88. 組換え型アルファウイルス粒子であって、以下：
    （ａ）異種核酸分子の発現を配向するアルファウイルスベクター作成体であって、ここで該アルファウイルスベクター作成体が、以下（ｉ）アルファウイルスＲＮＡの転写を開始する５’配列、（ｉｉ）アルファウイルス非構造タンパク質をコードするヌクレオチド配列、（ｉｉｉ）異種核酸配列の発現を配向するウイルス接合領域プロモーター、及び（ｉｖ）ＲＮＡポリメラーゼ認識配列、を含むアルファウイルスベクター作成体であって、ここで該異種核酸配列がアルファウイルス構造タンパク質遺伝子を置換し；
    （ｂ）カプシドタンパク質；ならびに
    （ｃ）該アルファウイルスベクター作成体のアルファウイルスとは異なる第２のウイルス由来のエンベロープ糖タンパク質
    を含む、組換え型アルファウイルス粒子。
89. 請求項８８に記載の組換え型アルファウイルス粒子であって、ここで前記カプシドが、アルファウイルスカプシドである、組換え型アルファウイルス粒子。

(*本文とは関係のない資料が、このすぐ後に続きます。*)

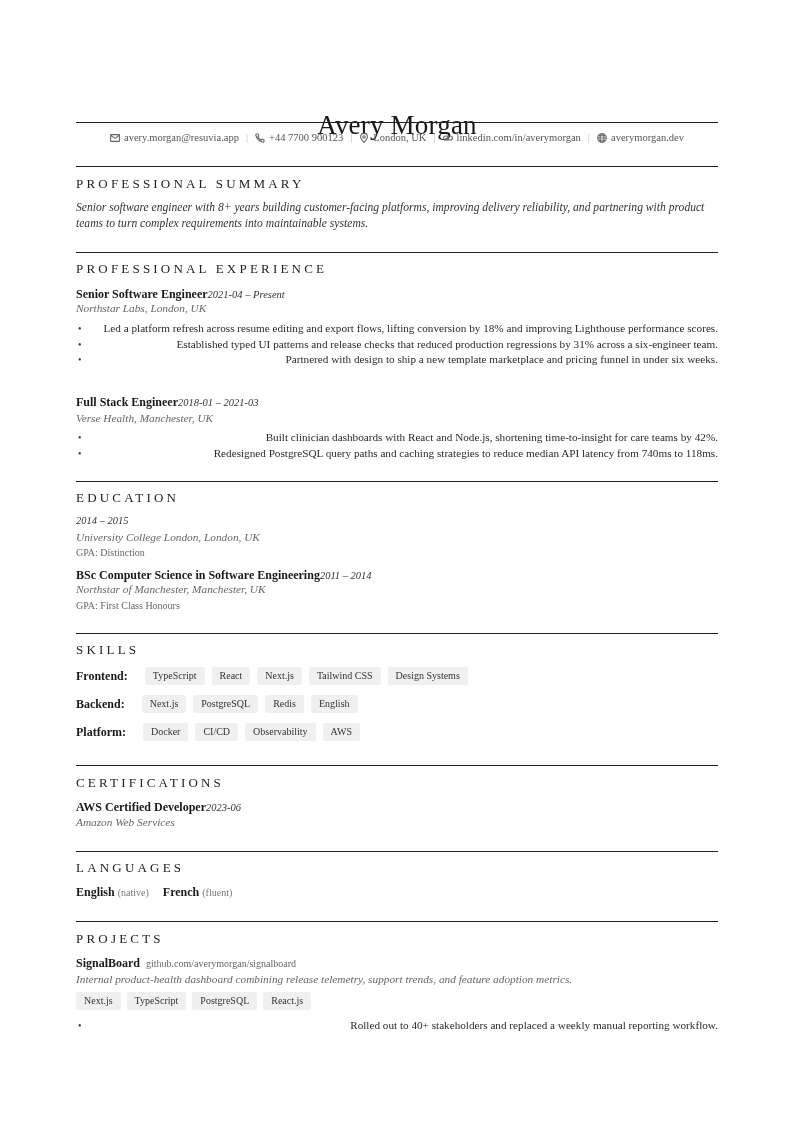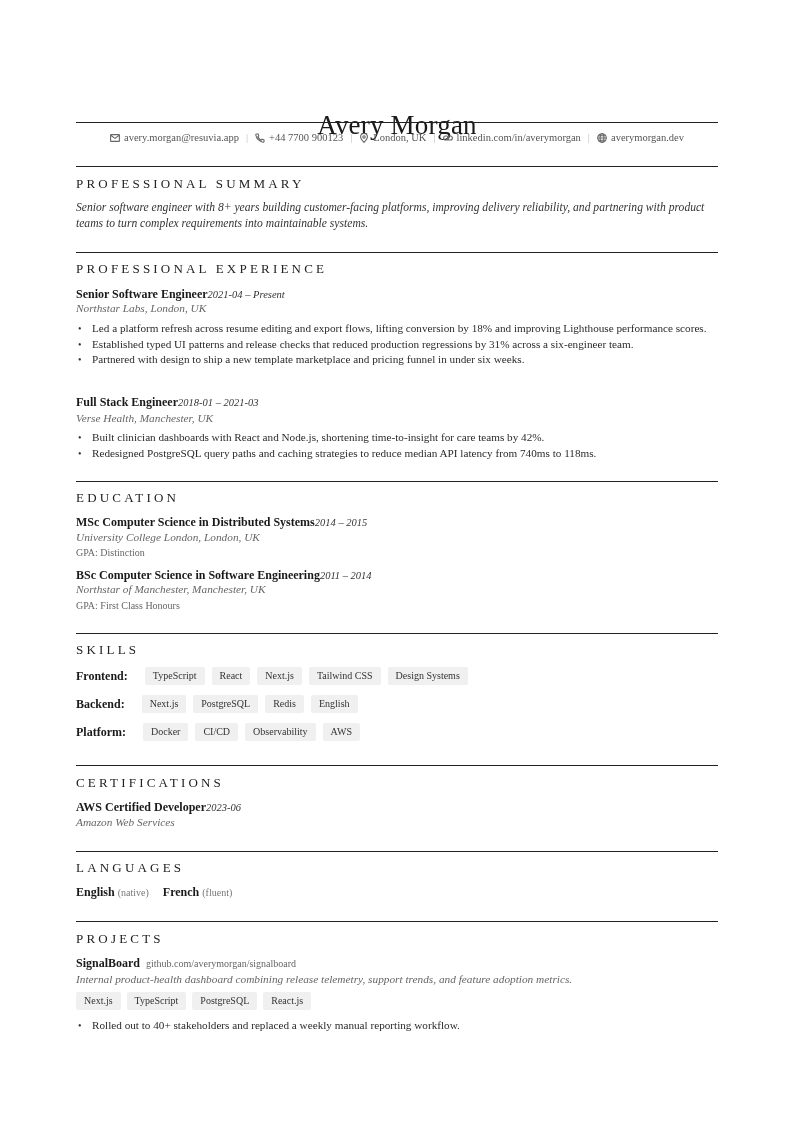"Led a platform refresh across" ul.bullets li { text-align: none -> right }
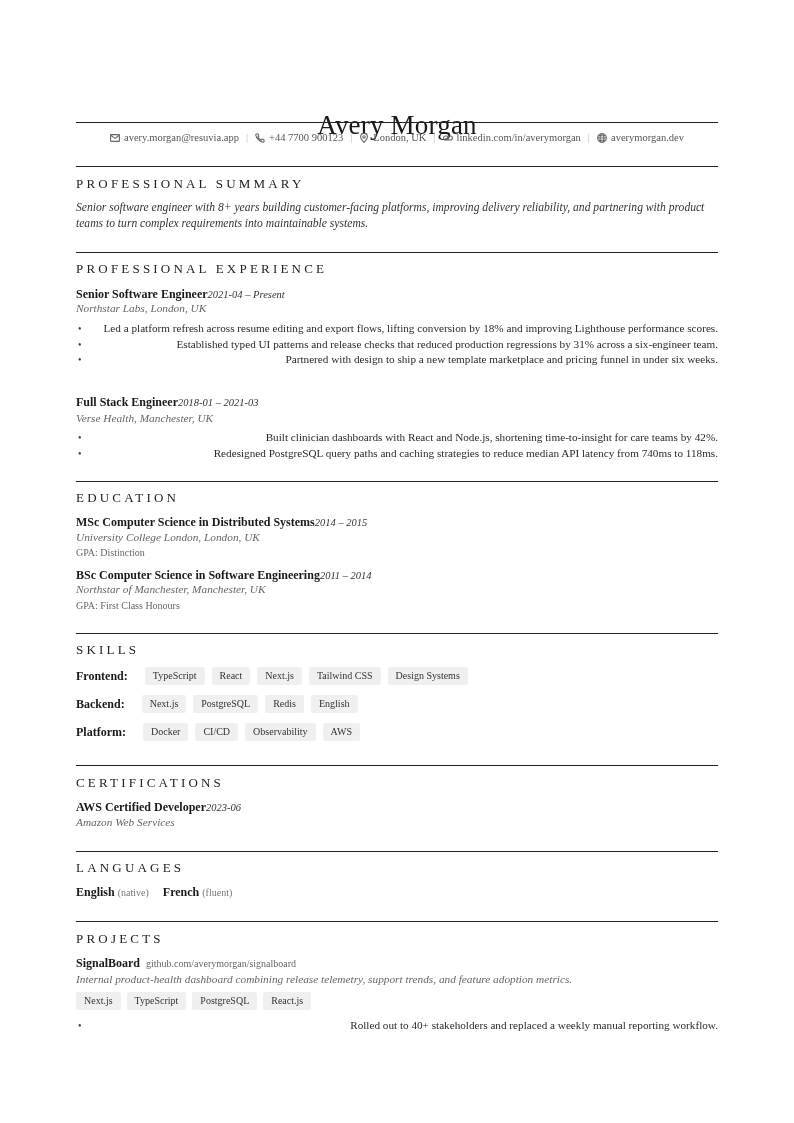"MSc Computer Science in Distributed" span.entry-title { html: <span>MSc Computer Science in Distributed Systems</span> -> none }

90. 請求項８８に記載の組換え型アルファウイルス粒子であって、ここで前記アルファウイルスベクターが、セムリキ森林ウイルス、ベネズエラウマ脳炎ウイルス、及びロス・リバーウイルスからなるグループの中から選択されるアルファウイルスから産生される、組換え型アルファウイルス粒子。
91. 請求項８８に記載の組換え型アルファウイルス粒子であって、ここで前記アルファウイルスベクターが、シンドビスウイルスから産生される、組換え型アルファウイルス粒子。
92. 請求項８８に記載の組換え型アルファウイルス粒子であって、ここで前記ベクター作成体が、前記第２のウイルス由来のＲＮＡパッケージングシグナルをさらに含む、組換え型アルファウイルス粒子。
93. 請求項９２に記載の組換え型アルファウイルス粒子であって、ここで前記ＲＮＡパッケージングシグナルが、コロナウイルス、レトロウイルス又はＢ型肝炎ウイルス由来である、組換え型アルファウイルス粒子。
94. 請求項８８に記載の組換え型アルファウイルス粒子であって、ここで前記第２のウイルスが、前記アルファウイルスベクター作成体とは異なるアルファウイルスである、組換え型アルファウイルス粒子。
95. 請求項８８に記載の組換え型アルファウイルス粒子であって、ここで前記エンベロープ糖タンパク質が、セムリキ森林ウイルス、ベネズエラウマ脳炎ウイルス及びロス・リバーウイルスからなるグループの中から選択されるアルファウイルスから得られる、組換え型アルファウイルス粒子。
96. 前記エンベロープ糖タンパク質が、センドビスウイルスから得られる、請求項８８に記載の組換え型アルファウイルス粒子。
97. 前記第２のウイルスが、水疱性口内炎ウイルスである、請求項８８に記載の組換え型アルファウイルス粒子。
98. 前記第２のウイルスが、コロナウイルス、レトロウイルス又はＢ型肝炎ウイルスである、請求項８８に記載の組換え型アルファウイルス粒子。